[[ Dataset entries open ]]

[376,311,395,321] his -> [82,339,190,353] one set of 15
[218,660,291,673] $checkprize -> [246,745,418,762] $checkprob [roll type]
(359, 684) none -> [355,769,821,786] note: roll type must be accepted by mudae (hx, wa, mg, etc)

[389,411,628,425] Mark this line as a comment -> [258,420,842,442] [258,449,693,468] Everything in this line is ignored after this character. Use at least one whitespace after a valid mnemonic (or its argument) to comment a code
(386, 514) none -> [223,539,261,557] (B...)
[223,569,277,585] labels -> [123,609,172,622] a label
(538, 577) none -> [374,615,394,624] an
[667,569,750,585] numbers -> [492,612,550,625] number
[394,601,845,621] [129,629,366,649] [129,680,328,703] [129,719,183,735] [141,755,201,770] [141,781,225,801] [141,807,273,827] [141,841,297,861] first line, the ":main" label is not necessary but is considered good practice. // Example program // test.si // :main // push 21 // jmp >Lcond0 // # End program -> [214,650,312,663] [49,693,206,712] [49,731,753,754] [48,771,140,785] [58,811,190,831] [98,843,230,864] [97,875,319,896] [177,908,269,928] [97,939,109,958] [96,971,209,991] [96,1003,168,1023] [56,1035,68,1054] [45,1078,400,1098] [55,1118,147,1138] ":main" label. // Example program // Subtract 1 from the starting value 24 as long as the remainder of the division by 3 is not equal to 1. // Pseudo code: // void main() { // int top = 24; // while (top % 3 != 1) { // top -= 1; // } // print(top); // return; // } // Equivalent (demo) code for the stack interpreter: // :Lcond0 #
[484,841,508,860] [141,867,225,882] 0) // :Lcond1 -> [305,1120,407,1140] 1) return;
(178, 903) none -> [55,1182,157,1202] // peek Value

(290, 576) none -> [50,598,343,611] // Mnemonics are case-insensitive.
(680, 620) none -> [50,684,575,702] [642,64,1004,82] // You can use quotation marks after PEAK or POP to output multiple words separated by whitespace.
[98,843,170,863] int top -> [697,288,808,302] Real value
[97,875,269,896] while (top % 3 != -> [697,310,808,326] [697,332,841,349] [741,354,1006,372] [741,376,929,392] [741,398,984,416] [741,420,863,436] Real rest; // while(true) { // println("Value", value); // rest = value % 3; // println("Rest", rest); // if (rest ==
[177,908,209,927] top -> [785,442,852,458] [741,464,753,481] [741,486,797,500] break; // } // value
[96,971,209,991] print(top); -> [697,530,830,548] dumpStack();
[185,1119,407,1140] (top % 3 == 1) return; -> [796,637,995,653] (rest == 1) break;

[[ Dataset entries closed ]]

Problem requirements: Would you return every line of the data above exactly?

Problem solution:
[376,311,395,321] his -> [82,339,190,353] one set of 15
[218,660,291,673] $checkprize -> [246,745,418,762] $checkprob [roll type]
(359, 684) none -> [355,769,821,786] note: roll type must be accepted by mudae (hx, wa, mg, etc)

[389,411,628,425] Mark this line as a comment -> [258,420,842,442] [258,449,693,468] Everything in this line is ignored after this character. Use at least one whitespace after a valid mnemonic (or its argument) to comment a code
(386, 514) none -> [223,539,261,557] (B...)
[223,569,277,585] labels -> [123,609,172,622] a label
(538, 577) none -> [374,615,394,624] an
[667,569,750,585] numbers -> [492,612,550,625] number
[394,601,845,621] [129,629,366,649] [129,680,328,703] [129,719,183,735] [141,755,201,770] [141,781,225,801] [141,807,273,827] [141,841,297,861] first line, the ":main" label is not necessary but is considered good practice. // Example program // test.si // :main // push 21 // jmp >Lcond0 // # End program -> [214,650,312,663] [49,693,206,712] [49,731,753,754] [48,771,140,785] [58,811,190,831] [98,843,230,864] [97,875,319,896] [177,908,269,928] [97,939,109,958] [96,971,209,991] [96,1003,168,1023] [56,1035,68,1054] [45,1078,400,1098] [55,1118,147,1138] ":main" label. // Example program // Subtract 1 from the starting value 24 as long as the remainder of the division by 3 is not equal to 1. // Pseudo code: // void main() { // int top = 24; // while (top % 3 != 1) { // top -= 1; // } // print(top); // return; // } // Equivalent (demo) code for the stack interpreter: // :Lcond0 #
[484,841,508,860] [141,867,225,882] 0) // :Lcond1 -> [305,1120,407,1140] 1) return;
(178, 903) none -> [55,1182,157,1202] // peek Value

(290, 576) none -> [50,598,343,611] // Mnemonics are case-insensitive.
(680, 620) none -> [50,684,575,702] [642,64,1004,82] // You can use quotation marks after PEAK or POP to output multiple words separated by whitespace.
[98,843,170,863] int top -> [697,288,808,302] Real value
[97,875,269,896] while (top % 3 != -> [697,310,808,326] [697,332,841,349] [741,354,1006,372] [741,376,929,392] [741,398,984,416] [741,420,863,436] Real rest; // while(true) { // println("Value", value); // rest = value % 3; // println("Rest", rest); // if (rest ==
[177,908,209,927] top -> [785,442,852,458] [741,464,753,481] [741,486,797,500] break; // } // value
[96,971,209,991] print(top); -> [697,530,830,548] dumpStack();
[185,1119,407,1140] (top % 3 == 1) return; -> [796,637,995,653] (rest == 1) break;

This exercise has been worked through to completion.